Cultural Park Theater’s celebration capper, a one-night staging of “The Wizard of Tarpon Point,” is a parody of the community’s founding last performed in 2004.

The play, a musical comedy, features 20 song parodies in a two-act play that spoofs the city and its government.

The story is about a land developer who is trying to buy up the waterfront land and buildings at the Cape Coral Yacht Club, which they hope to turn into a gambling casino, with the waterfront becoming a nude beach.

It’s up to the Wizard of Tarpon Point, the only person who can help, to save the city.

The performance is sponsored by the Gunterberg Charitable Foundation and the Culliton Family, which will also be honored.

Proceeds from the event will support the Cultural Park Theater and the Cape Coral Historical Society & Museum.
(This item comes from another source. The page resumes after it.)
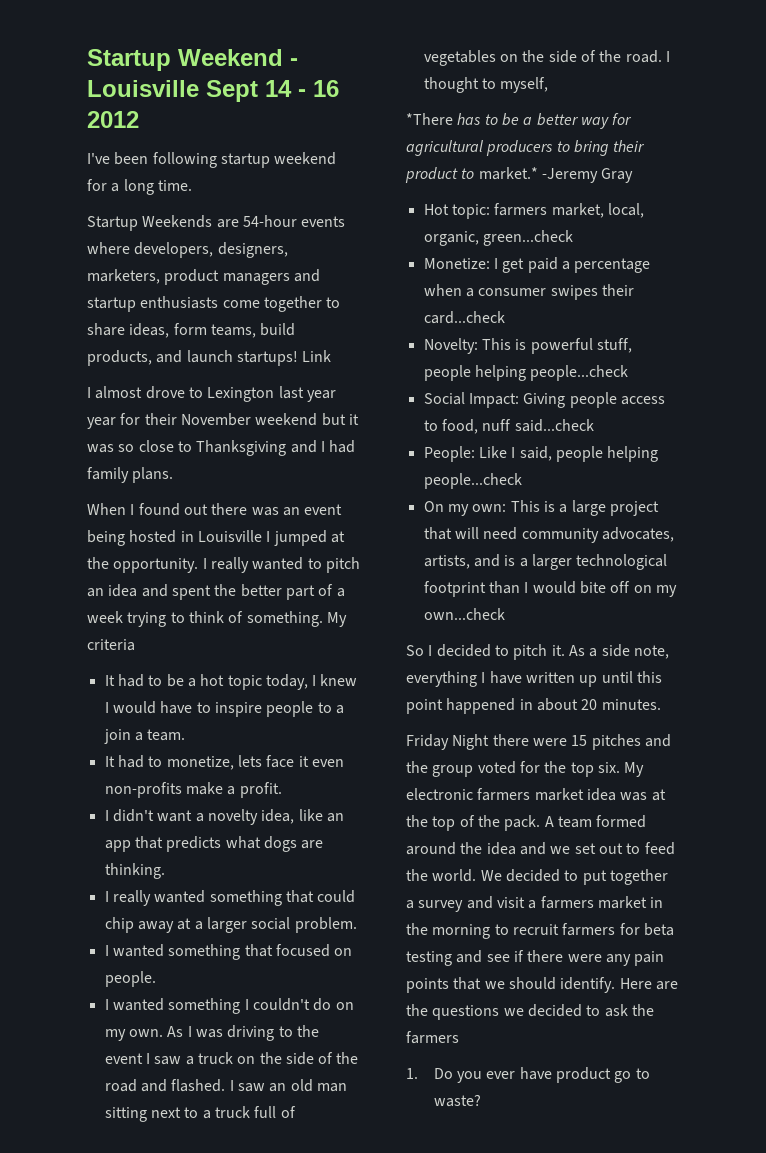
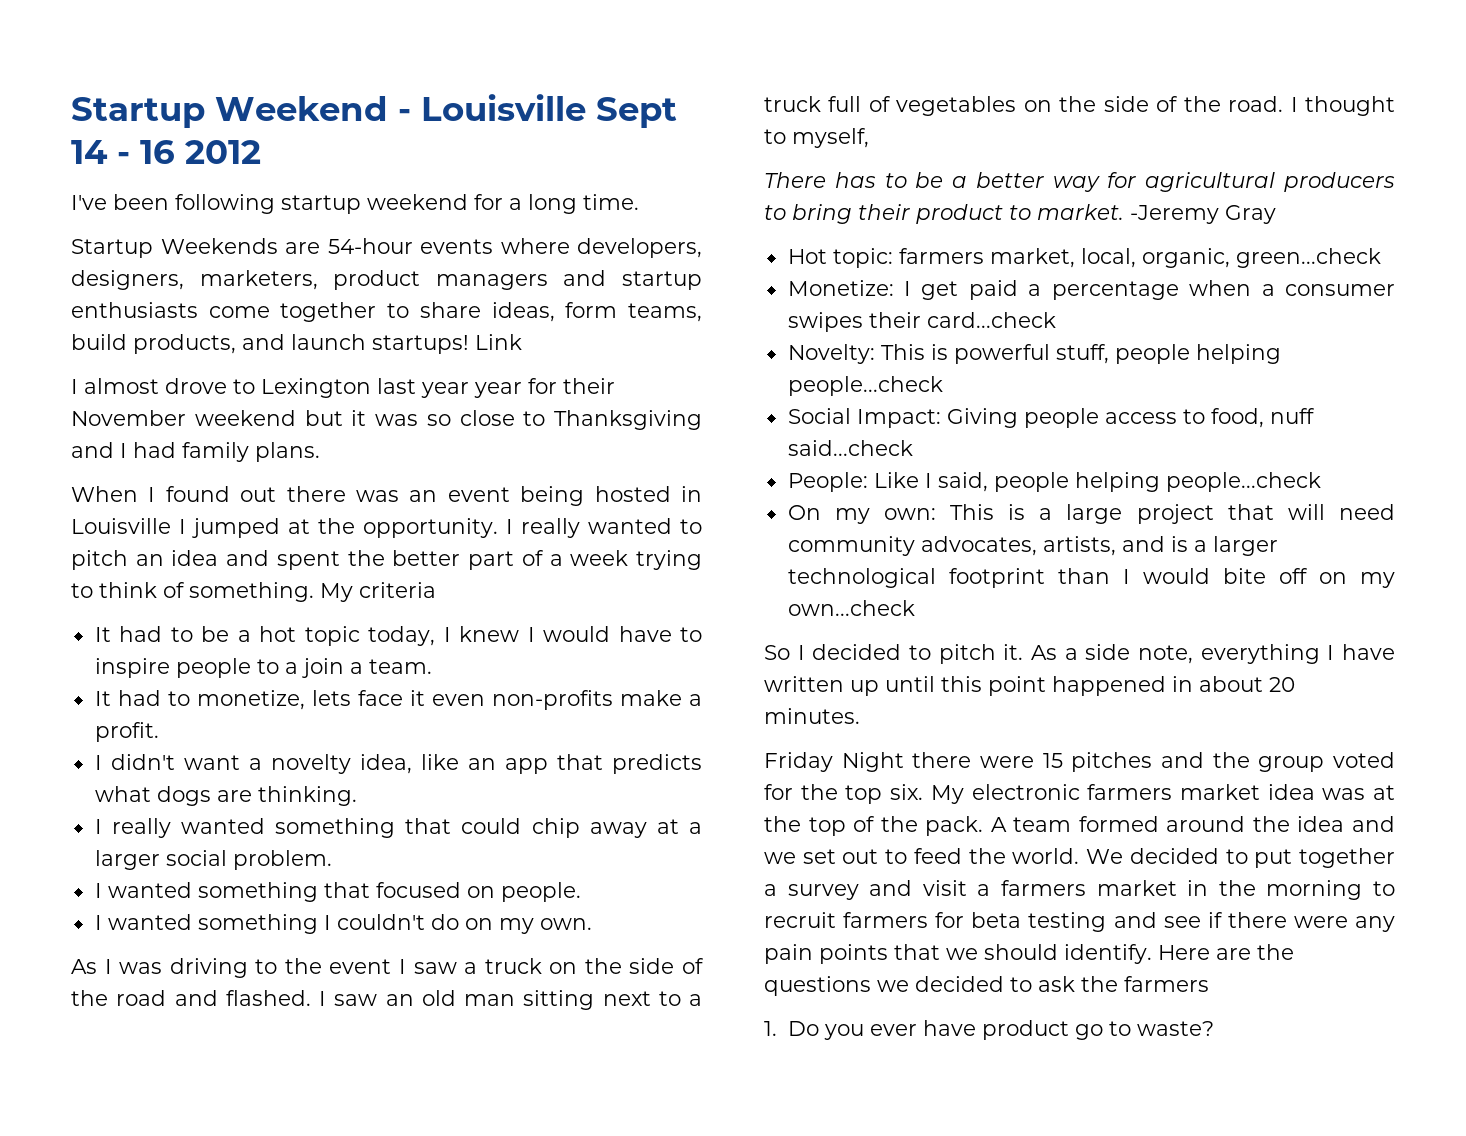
(163, 1033) none -> (592, 924) //
[406,113,453,125] *There -> [764,172,826,188] There
[478,167,538,180] market.* -> [1037,204,1124,220] market.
The Cape Coral Historical Museum and its gift shop is at 544 Cultural Park Blvd. in Cape Coral. It is open Wednesday, Thursday and Friday from 11 a.m. to 4 p.m. and Saturdays from 10 a.m. to 2 p.m. Tours are available during open hours. Admission is $5 for adults and free for members, students and children under 18. More information may be found at capecoralhistoricalmuseum.org.

Cultural Park Theater is at 528 Cultural Park Blvd. The theater is in the midst of its Broadway Series. More information may be found at culturalparktheater.com.